Task instructions: What lines in the entries below contain the word "News"? Copy all of them.

Source material:
+++
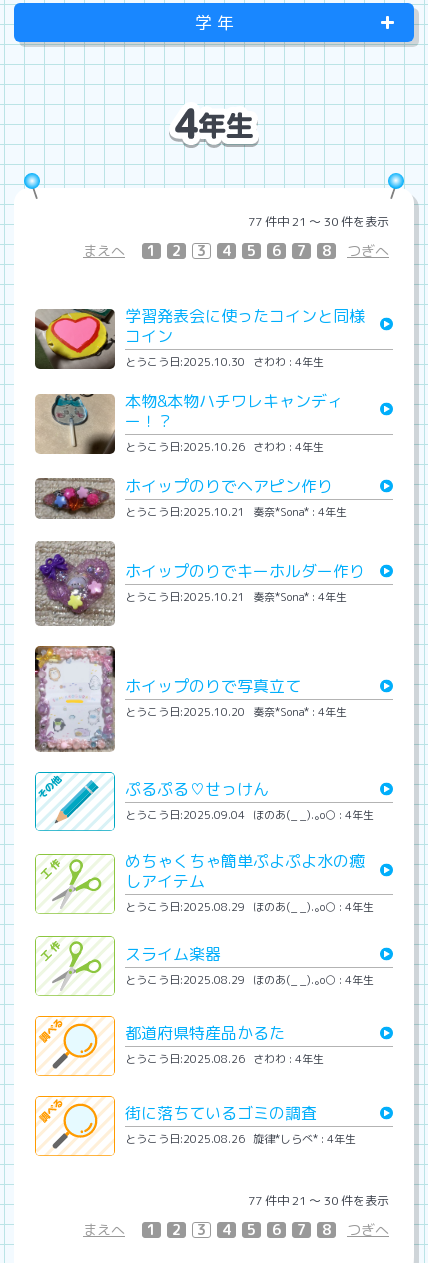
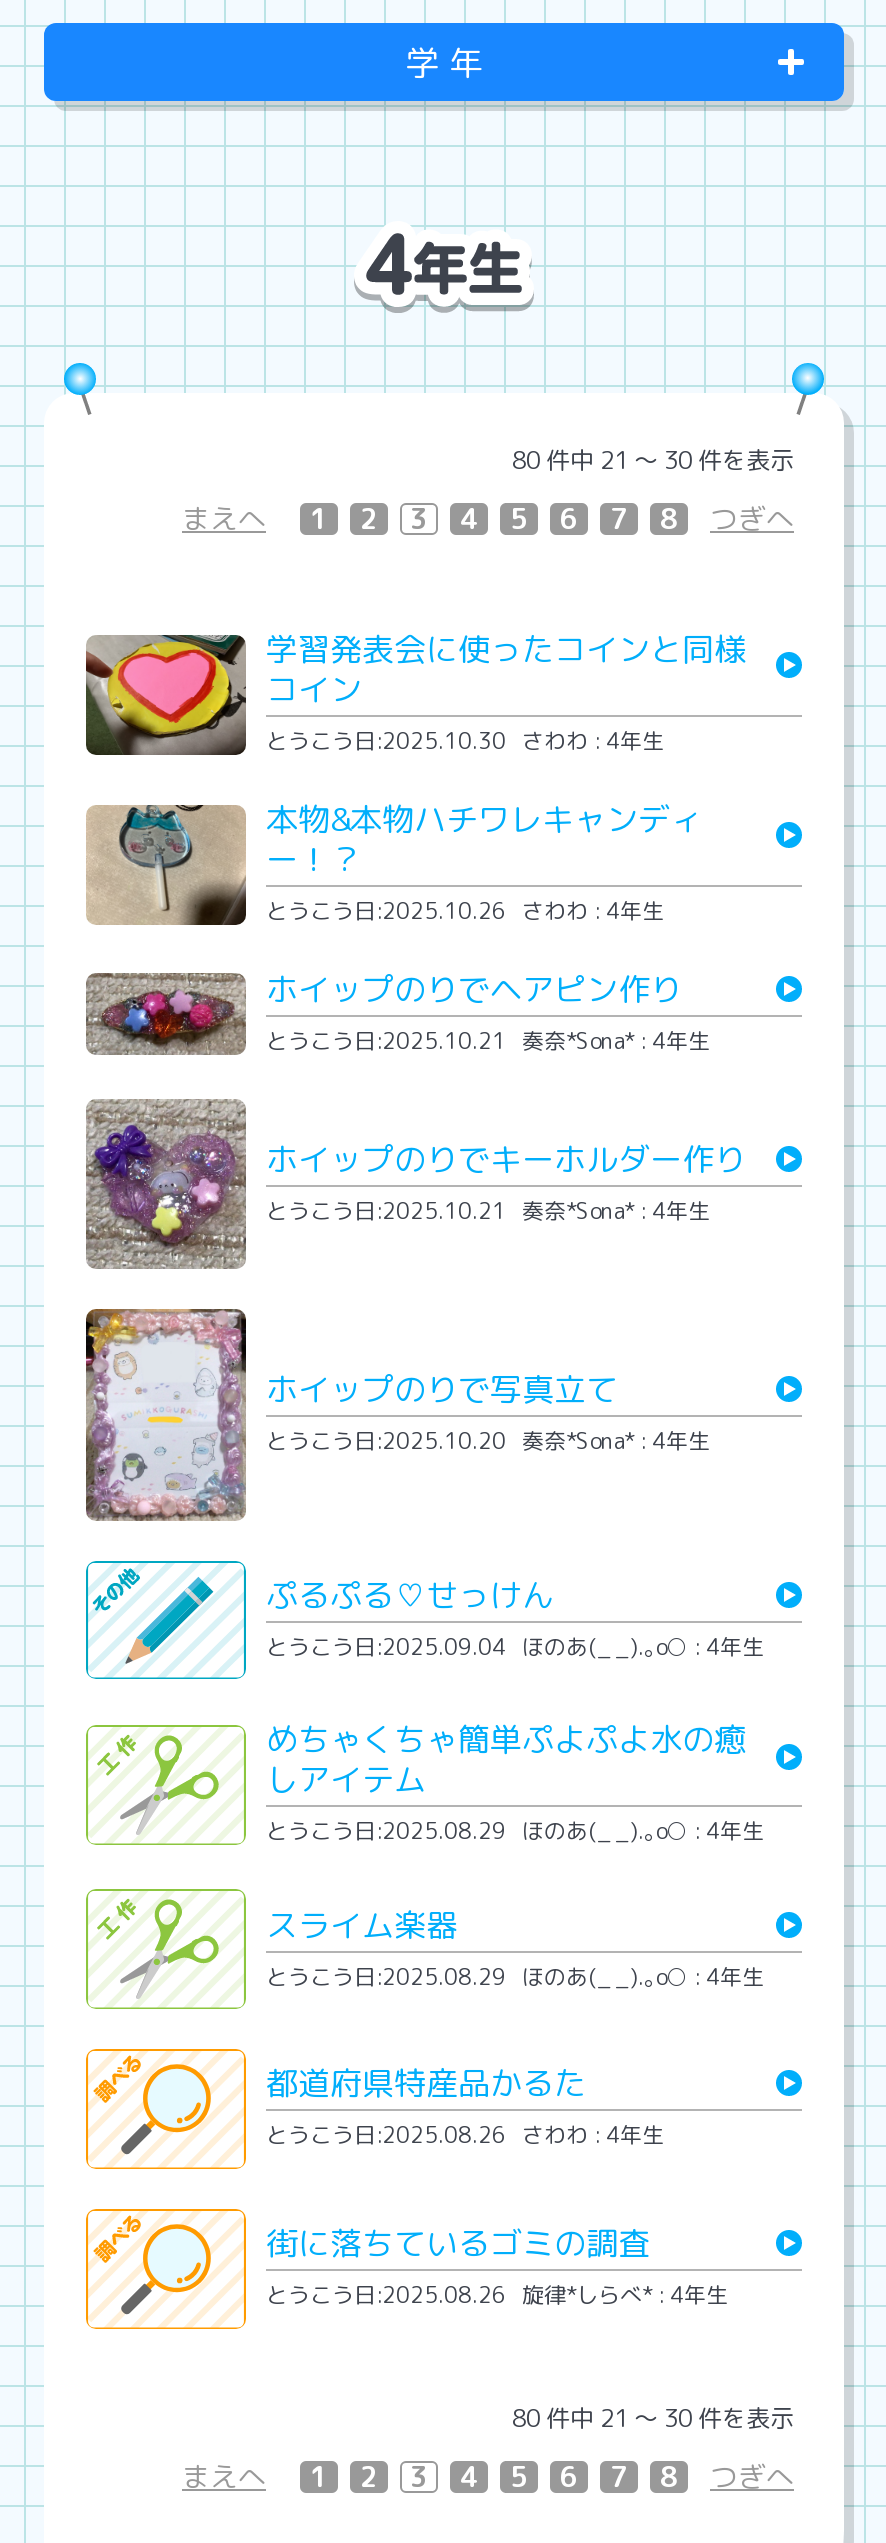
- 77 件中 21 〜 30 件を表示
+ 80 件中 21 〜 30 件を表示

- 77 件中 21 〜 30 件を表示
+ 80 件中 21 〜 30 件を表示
+++
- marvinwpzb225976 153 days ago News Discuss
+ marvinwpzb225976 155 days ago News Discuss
+++
Answer to this problem:
- marvinwpzb225976 153 days ago News Discuss
+ marvinwpzb225976 155 days ago News Discuss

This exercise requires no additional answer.